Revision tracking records

####################

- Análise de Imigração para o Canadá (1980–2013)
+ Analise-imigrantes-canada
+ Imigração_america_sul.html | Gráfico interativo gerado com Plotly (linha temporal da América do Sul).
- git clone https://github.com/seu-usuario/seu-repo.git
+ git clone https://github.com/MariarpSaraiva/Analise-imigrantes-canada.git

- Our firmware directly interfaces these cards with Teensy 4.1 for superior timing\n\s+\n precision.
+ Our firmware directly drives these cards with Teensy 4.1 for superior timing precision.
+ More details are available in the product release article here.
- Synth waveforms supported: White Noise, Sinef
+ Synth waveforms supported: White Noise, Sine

####################

Return a copy of each line in the entries that contains "github".

- [Written answer]
- git clone https://github.com/seu-usuario/seu-repo.git
+ git clone https://github.com/MariarpSaraiva/Analise-imigrantes-canada.git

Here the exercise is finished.